Isolated lag spikes (stability issues)
Server OS: CentOS 5.6
Processor: 1x AMD Opteron 4184 (6 cores @ 2800 mHz)
Ram: 16 GB
Game(s): Team Fortress 2
Start Up Command: ./srcds_run -game tf -tickrate 66 +fps_max 0 +maxplayers 24 -port 27015 +exec server.cfg +map cp_freight_final1 (map and ports change for each instance)
Bandwidth: I'm billed at 10 Mbits, but it's not capped. I can burst up to 1 Gbps.
Running 4 24-slot servers. Each has been assigned its own core 1-4, cores 0 and 5 have no srcds processes on them. When uncapped, all servers run at 980 FPS under full load (96 players).

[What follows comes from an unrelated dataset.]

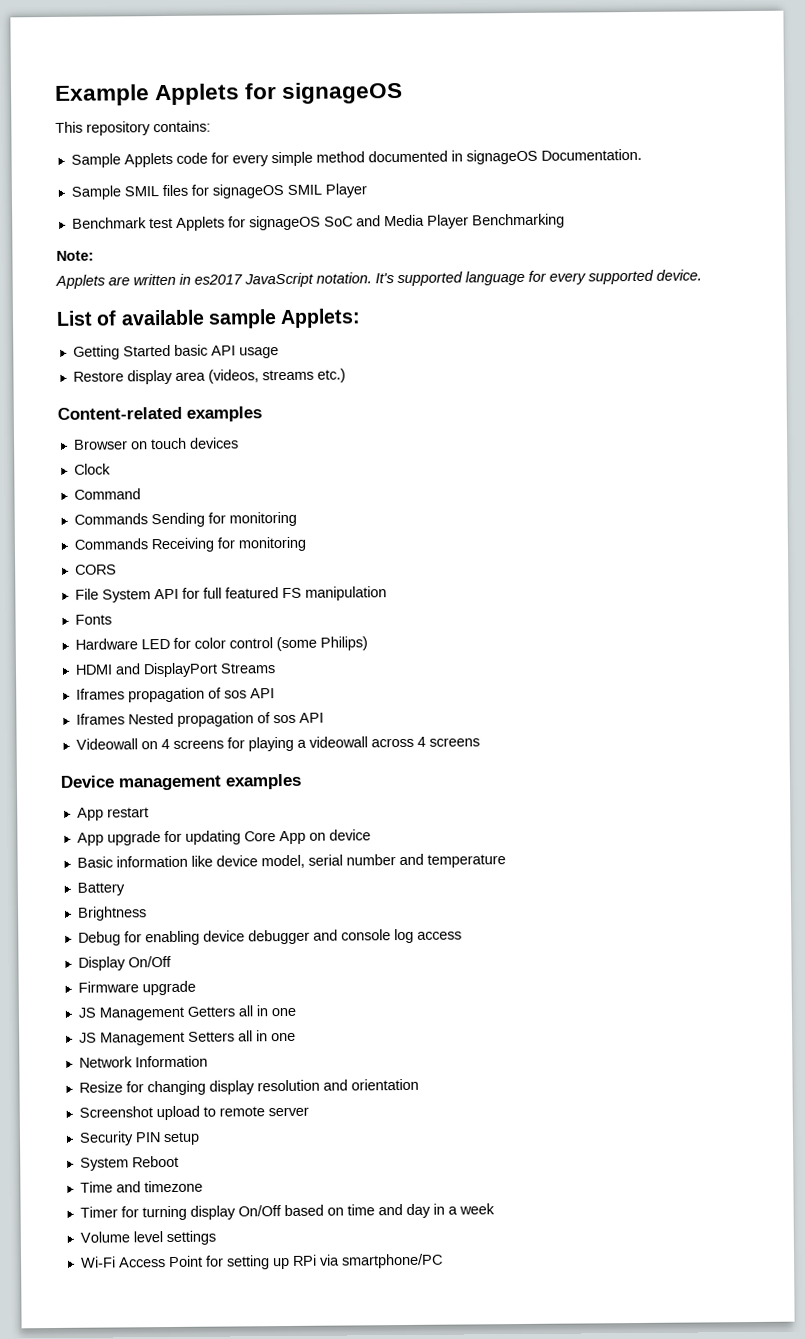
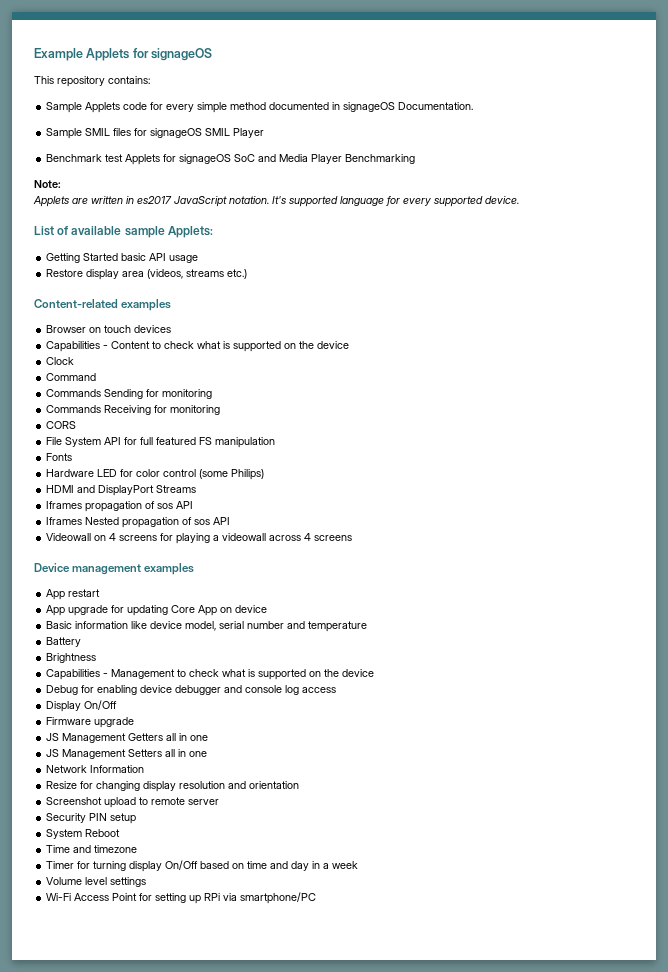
+ Capabilities - Content to check what is supported on the device
+ Capabilities - Management to check what is supported on the device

For normal operations, fps_max 70 is in each server.cfg.

All installations are separate. Each server has it's own user and login.

Server hums along famously most of the time, lots of compliments. Now with the addition of two game servers on cores 3 and 4, two or three times a map, lag spikes. Everyone freezes, lots of packets are dropped, then the game re-synches. All servers lag at the same time.

No other processes are intended to be running on the server. This box is ONLY for srcds.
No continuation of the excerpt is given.